Exercise details:
Whenever a line below includes the word "open", copy that line.

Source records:

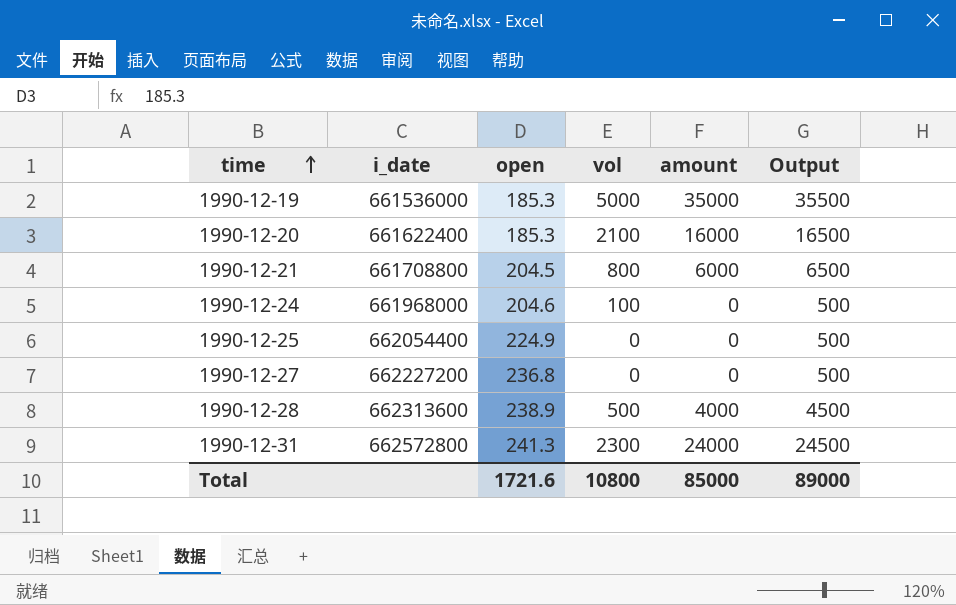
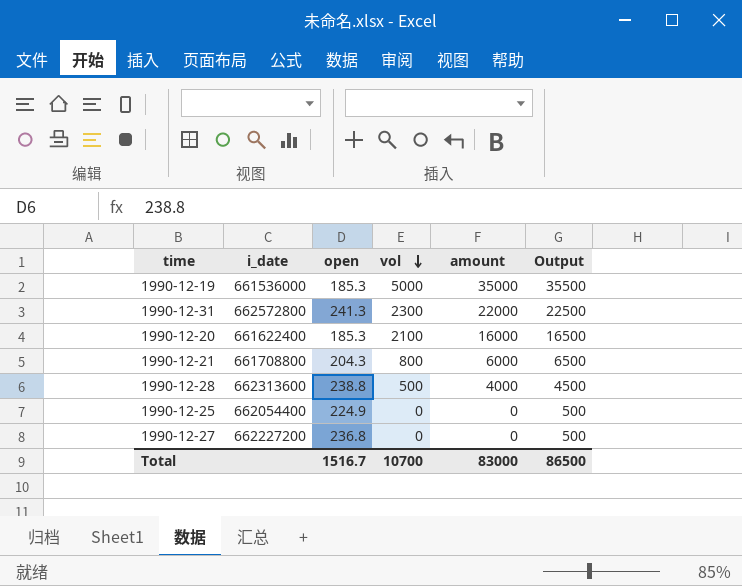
row order: time ascending -> vol descending
row 1990-12-24: 661968000 | 204.6 | 100 | 0 | 500 -> none
1990-12-31 | amount: 24000 -> 22000
1990-12-31 | Output: 24500 -> 22500
1990-12-21 | open: 204.5 -> 204.3
1990-12-28 | open: 238.9 -> 238.8
Total | open: 1721.6 -> 1516.7
Total | vol: 10800 -> 10700
Total | amount: 85000 -> 83000
Total | Output: 89000 -> 86500

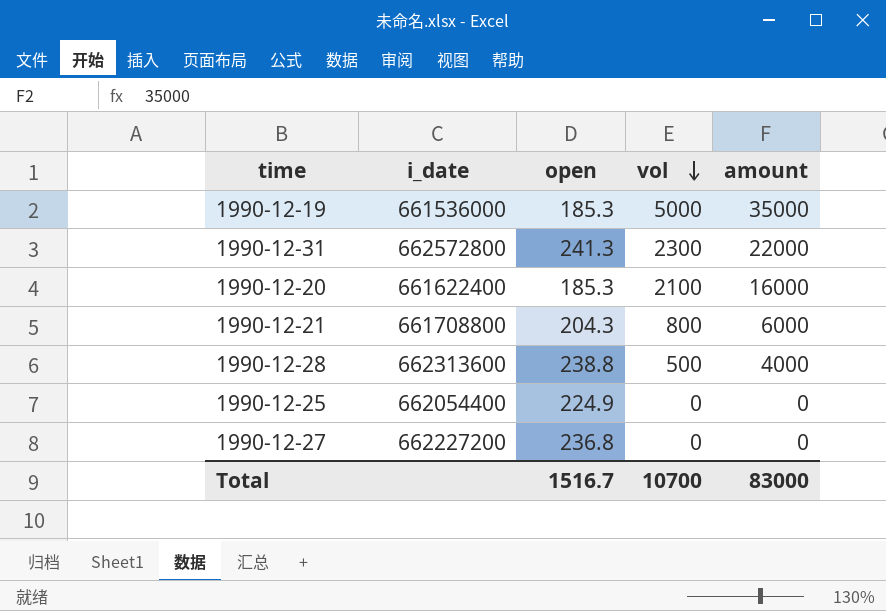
column Output | formula: [amount] + 500 -> none

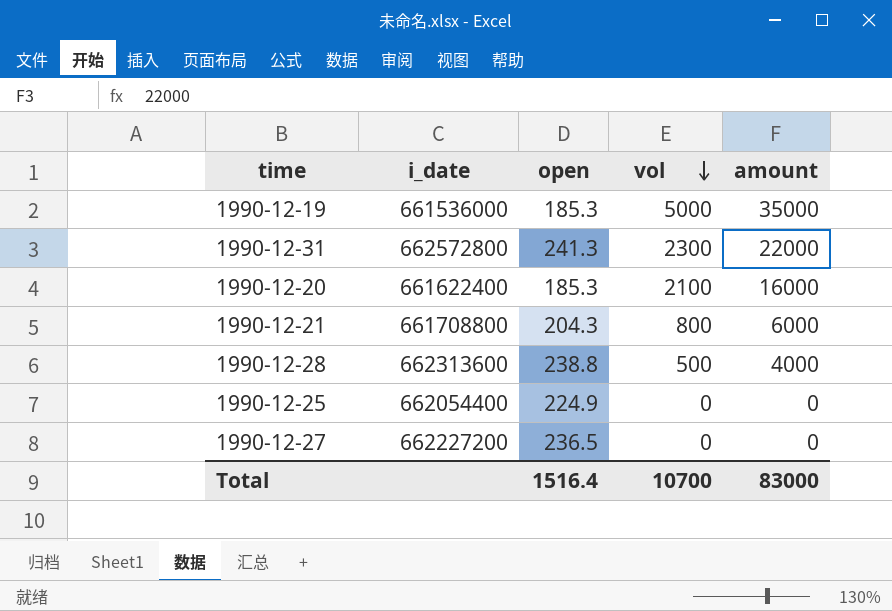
1990-12-27 | open: 236.8 -> 236.5
Total | open: 1516.7 -> 1516.4

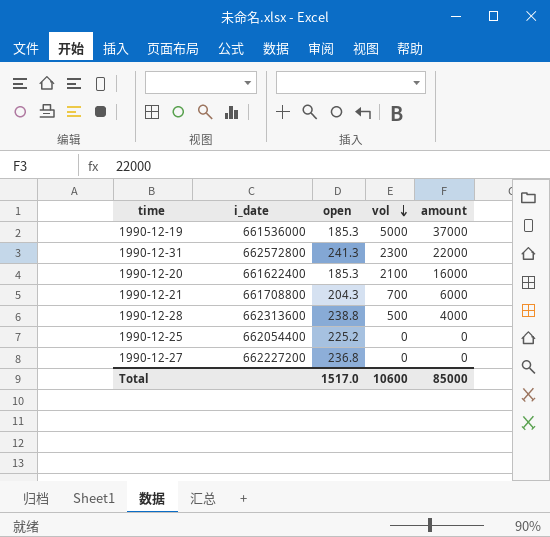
1990-12-19 | amount: 35000 -> 37000
1990-12-21 | vol: 800 -> 700
1990-12-25 | open: 224.9 -> 225.2
1990-12-27 | open: 236.5 -> 236.8
Total | open: 1516.4 -> 1517.0
Total | vol: 10700 -> 10600
Total | amount: 83000 -> 85000

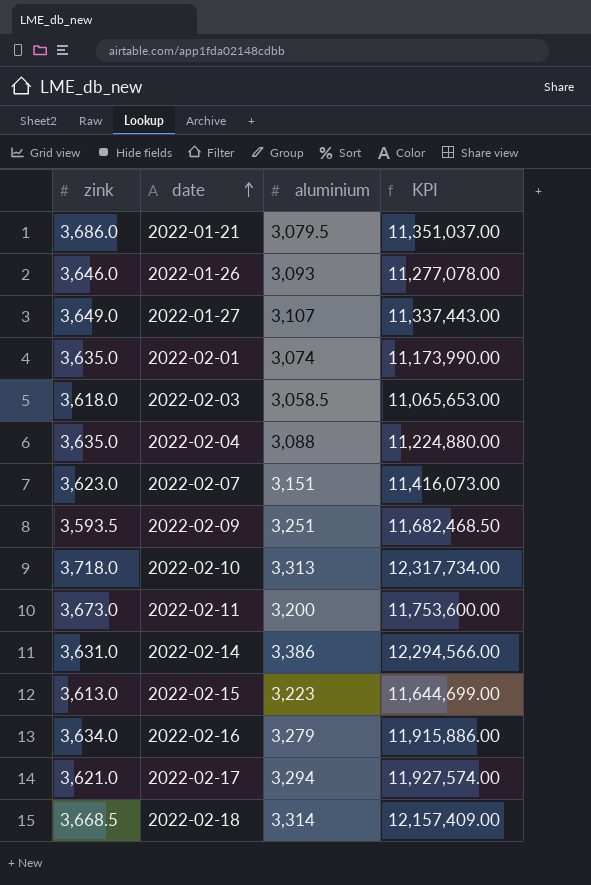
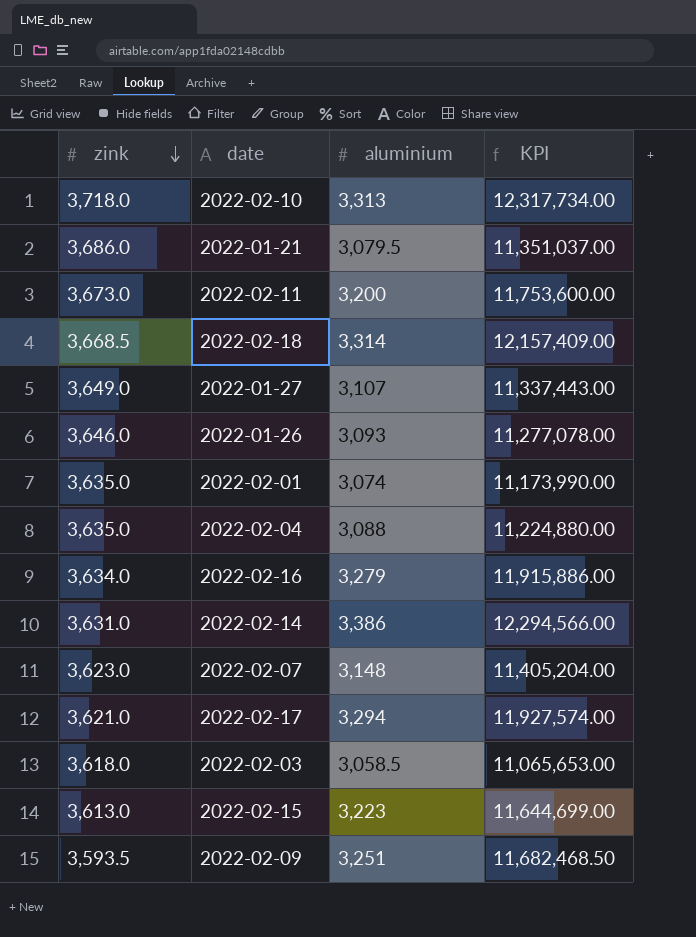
row order: date ascending -> zink descending
2022-02-07 | aluminium: 3,151 -> 3,148
2022-02-07 | KPI: 11,416,073.00 -> 11,405,204.00

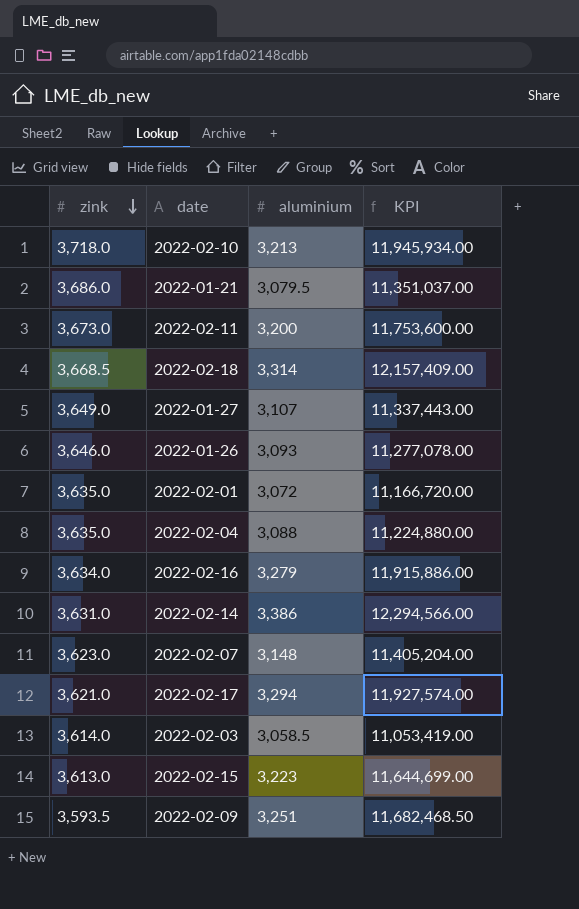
2022-02-10 | aluminium: 3,313 -> 3,213
2022-02-10 | KPI: 12,317,734.00 -> 11,945,934.00
2022-02-01 | aluminium: 3,074 -> 3,072
2022-02-01 | KPI: 11,173,990.00 -> 11,166,720.00
2022-02-03 | zink: 3,618.0 -> 3,614.0
2022-02-03 | KPI: 11,065,653.00 -> 11,053,419.00

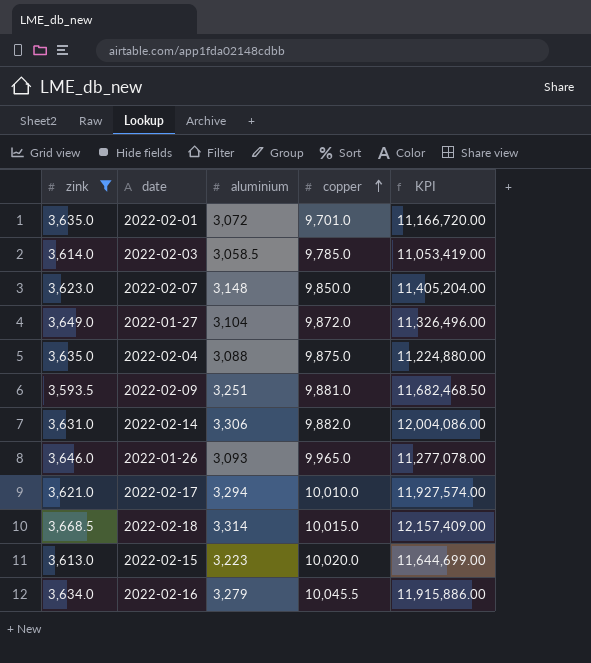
filter: none -> zink <= 3,668.5
row order: zink descending -> copper ascending
column copper | position: none -> 4
2022-01-27 | aluminium: 3,107 -> 3,104
2022-01-27 | KPI: 11,337,443.00 -> 11,326,496.00
2022-02-14 | aluminium: 3,386 -> 3,306
2022-02-14 | KPI: 12,294,566.00 -> 12,004,086.00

Solution to this task:
1990-12-21 | open: 204.5 -> 204.3
1990-12-28 | open: 238.9 -> 238.8
Total | open: 1721.6 -> 1516.7
1990-12-27 | open: 236.8 -> 236.5
Total | open: 1516.7 -> 1516.4
1990-12-25 | open: 224.9 -> 225.2
1990-12-27 | open: 236.5 -> 236.8
Total | open: 1516.4 -> 1517.0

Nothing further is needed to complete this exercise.